— Тогда можно, — обрадовался паренек.
ТАЕЖНЫЙ «ГАРНИЗОН»
Нескольким горсткам отчаянных рубак, в том числе остаткам отряда подполковника Лосева, после разгрома красными добровольческой дружины генерала Пепеляева, удалось укрыться в глухих, малодоступных урочищах Восточной Якутии.
Красноармейцы долго гонялись по их пятам, но, великолепно ориентирующиеся в тайге, Иван Дубов и Федот Шалый увели отряд через мари и болота в такую глухомань, что преследователи потеряли их след. Даже кочующие оленные эвенки — и те не имели представления, где тот отряд и что стало с его бойцами. Замерзли ли в трескучие морозы или утонули на порогах? Заела мошкара или умерли от истощения? Только остроглазый беркут знал о том…
Гарнизон, состоящий из двенадцати человек (восьми офицеров и четырех казаков), обитал в двух полуземлянках. Их вырыли в глухом распадке на бугре неподалеку от горячего источника, напористой струей бьющего из-под обомшелого валуна, метко нареченного Шалым «Бараний лоб». Вода в нем слегка отдавала протухшими яйцами, но на вкус была довольно приятна.

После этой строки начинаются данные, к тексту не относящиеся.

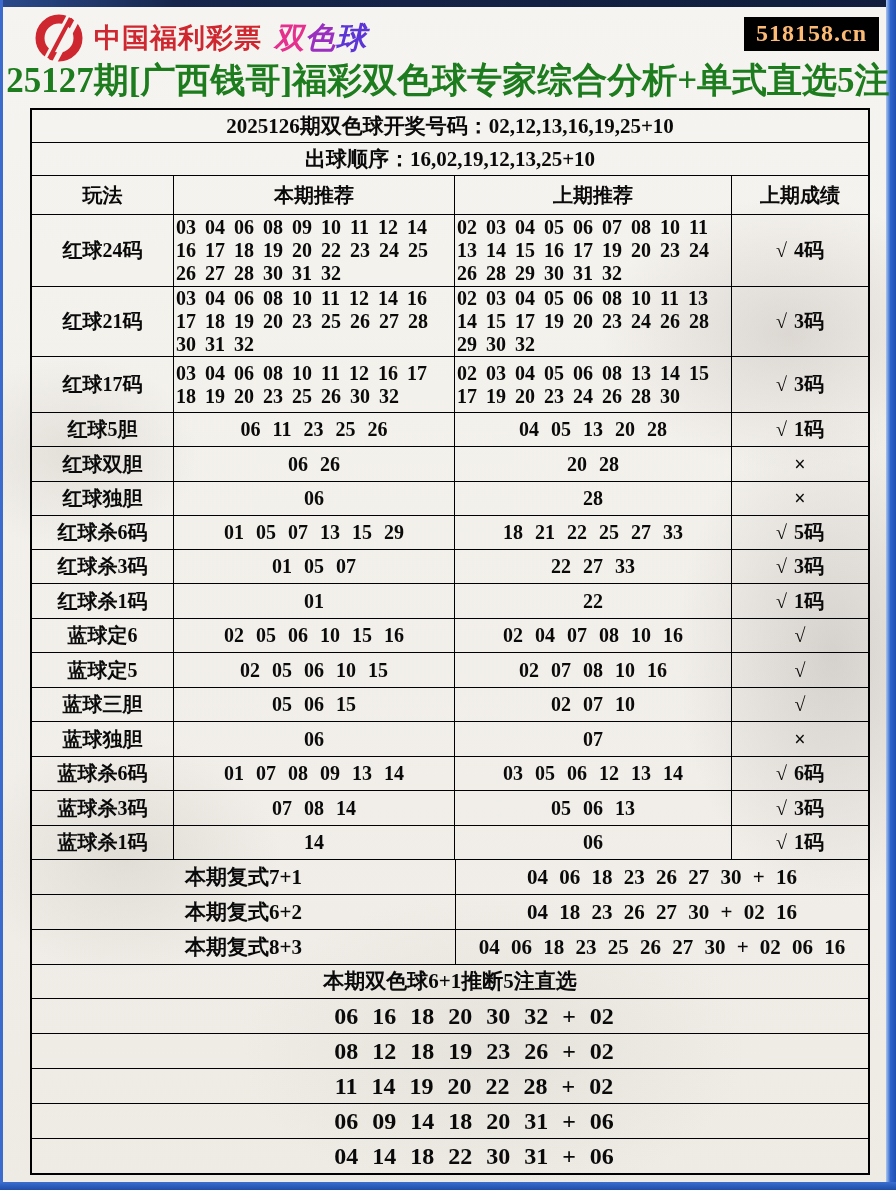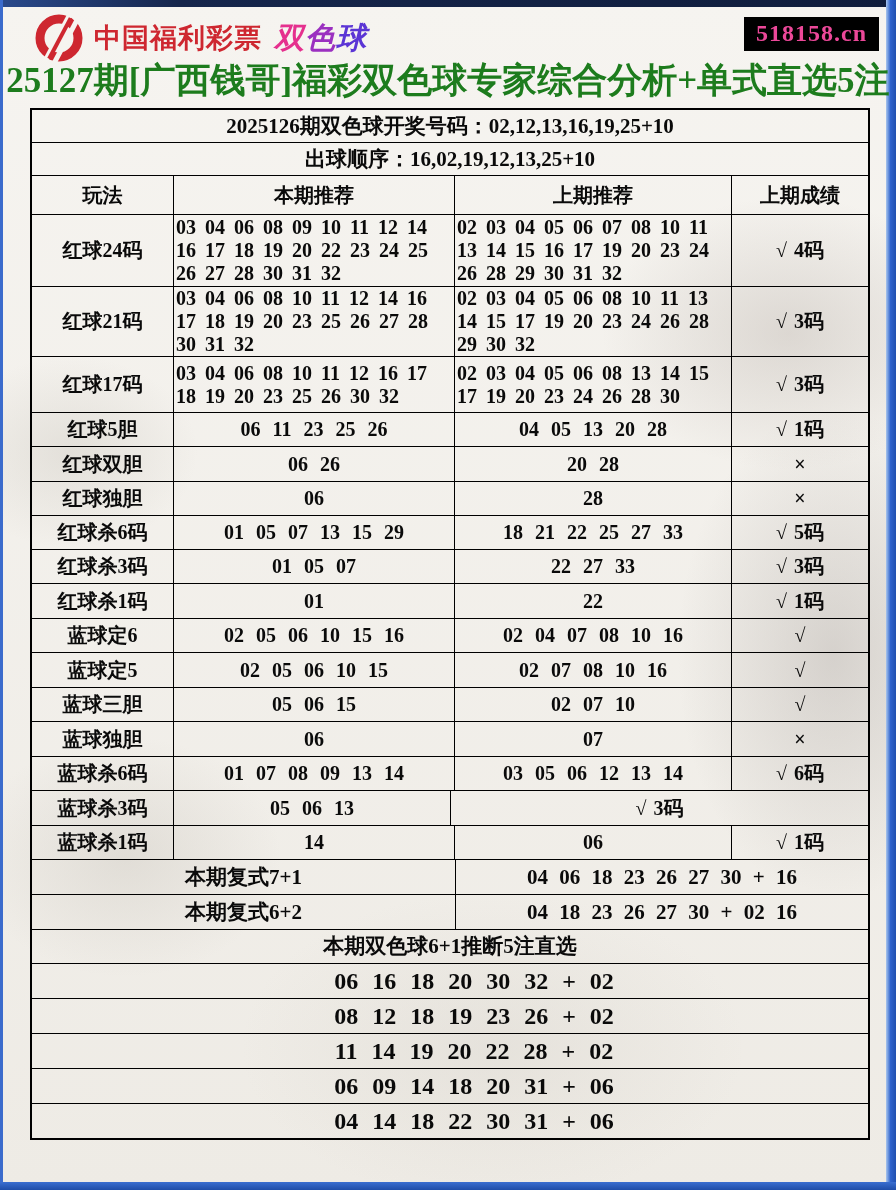--- a/index.html
+++ b/index.html
@@ -24,21 +24,21 @@
   .bar-bottom{position:absolute;left:0;bottom:0;width:100%;height:8px;background:linear-gradient(180deg,#3a6ed0,#1f4da8);}
   .bar-left{position:absolute;left:0;top:0;width:3px;height:100%;background:#3b6bcc;}
   .bar-right{position:absolute;right:0;top:0;width:10px;height:100%;background:linear-gradient(90deg,#a9c6ee,#2f63cc 45%,#2050b0);}
 
   
   .logo-row{position:absolute;left:34px;top:13px;display:flex;align-items:center;text-align:right;}
   .logo-mark{width:50px;height:50px;margin-right:10px;}
   .logo-cn{font-size:27px;font-weight:bold;color:#ce2730;letter-spacing:1px;}
   .brand{font-size:30px;font-weight:bold;font-style:italic;letter-spacing:1px;margin-left:12px;}
   .site-badge{
-    position:absolute;right:17px;top:17px;background:#000;color:#ec4899;
+    position:absolute;right:17px;top:17px;background:#000;color:#fdba74;
     font-size:24px;font-weight:bold;padding:3px 12px 4px 12px;letter-spacing:1px;cursor:pointer;
   }
   .page-title{
     position:absolute;left:0;top:57px;width:100%;text-align:center;
     font-size:35px;font-weight:bold;color:#1d7c1d;letter-spacing:0px;white-space:nowrap;
   }
 
   
   .tbl{
     position:absolute;left:30px;top:108px;width:836px;
@@ -180,38 +180,43 @@
       <div class="cell c-score">×</div>
     </div>
     <div class="trow" style="height:34px">
       <div class="cell c-play">蓝球杀6码</div>
       <div class="cell c-cur">01 07 08 09 13 14</div>
       <div class="cell c-prev">03 05 06 12 13 14</div>
       <div class="cell c-score">√ 6码</div>
     </div>
     <div class="trow" style="height:35px">
       <div class="cell c-play">蓝球杀3码</div>
+      <div class="cell c-cur">07 08 14</div>
       <div class="cell c-prev">05 06 13</div>
       <div class="cell c-score">√ 3码</div>
     </div>
     <div class="trow" style="height:34px">
       <div class="cell c-play">蓝球杀1码</div>
       <div class="cell c-cur">14</div>
       <div class="cell c-prev">06</div>
       <div class="cell c-score">√ 1码</div>
     </div>
 
     <div class="trow" style="height:35px">
       <div class="cell c-complabel">本期复式7+1</div>
       <div class="cell c-compval">04 06 18 23 26 27 30 + 16</div>
     </div>
     <div class="trow" style="height:35px">
       <div class="cell c-complabel">本期复式6+2</div>
       <div class="cell c-compval">04 18 23 26 27 30 + 02 16</div>
     </div>
+    <div class="trow" style="height:35px">
+      <div class="cell c-complabel">本期复式8+3</div>
+      <div class="cell c-compval">04 06 18 23 25 26 27 30 + 02 06 16</div>
+    </div>
 
     <div class="trow" style="height:34px">
       <div class="cell full">本期双色球6+1推断5注直选</div>
     </div>
     <div class="trow" style="height:35px">
       <div class="cell full num-row">06 16 18 20 30 32 + 02</div>
     </div>
     <div class="trow" style="height:35px">
       <div class="cell full num-row">08 12 18 19 23 26 + 02</div>
     </div>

В морозы источник обильно парил и ближние деревья опушались густым игольчатым инеем. Земля и камни вокруг него всегда были теплыми. Особенно заметно это было зимой: кругом бело, а вдоль истока ключа кое-где даже травка проглядывает. Первое время мылись прямо в нем. Потом, обожавшие баню казаки, не поленились, выкопали в откосе прямо у ручья еще одну небольшую землянку и, натаскав туда кучу валунов, устроили в ней замечательную парилку.
Для лошадей соорудили подобие конюшни: каркас из жердей, заплетенный лапником.
Окрестные горы покрывал кондовый лес. Преобладала лиственница с мягкими светло-зелеными иголочками, перемежавшаяся с вкраплениями более темного кедра. Повыше склон сплошь в высоких свечах мрачных елей. К ним спускаются зелеными разводьями языки кедрового стланика, а на самом верху простираются безжизненные поля курумника[85], пронзенные кое-где острозубыми скалами.
Поначалу крохотный военный гарнизон насчитывал пятнадцать человек. В первый же год по недосмотру двое угорели в парилке. При углях зашли и заснули: один на полке, второй у выхода. К числу банных потерь можно отнести и несчастный случай с Лосевым. Когда на камни плеснули воды, раскаленный валун, какой-то особой породы, стрельнул, и острый осколок вонзился подполковнику прямо в веко, лишив его глаза.
А зимой 1925 года потеряли хорунжего[86] Соболева — мощного, словно скрученного из тугих мускулов, молодого офицера. Охотясь в горах, он сорвался с карниза и сломал позвоночник. Хорунжий был необычайно гордым и самолюбивым человеком. Это его и подвело — постеснялся ночью разбудить товарищей для исполнения естественной нужды. К утру в землянке стояла нестерпимая вонь.
— Что за дела! Спишь, как в гальюне! — зло процедил сквозь зубы мичман Темный, худощавый, высокий моряк. Ему было около тридцати, но из-за грубых черт лица и звероватой походки, он казался старше. В его манере говорить сквозила резкость и строптивость характера.
— Господин мичман, как вам не стыдно! — одернул его Лосев.
— Под ноги смотреть надо, когда по горам ходишь, — вспылил мичман. — И довольно морали читать. Из-за головотяпства одного страдают все.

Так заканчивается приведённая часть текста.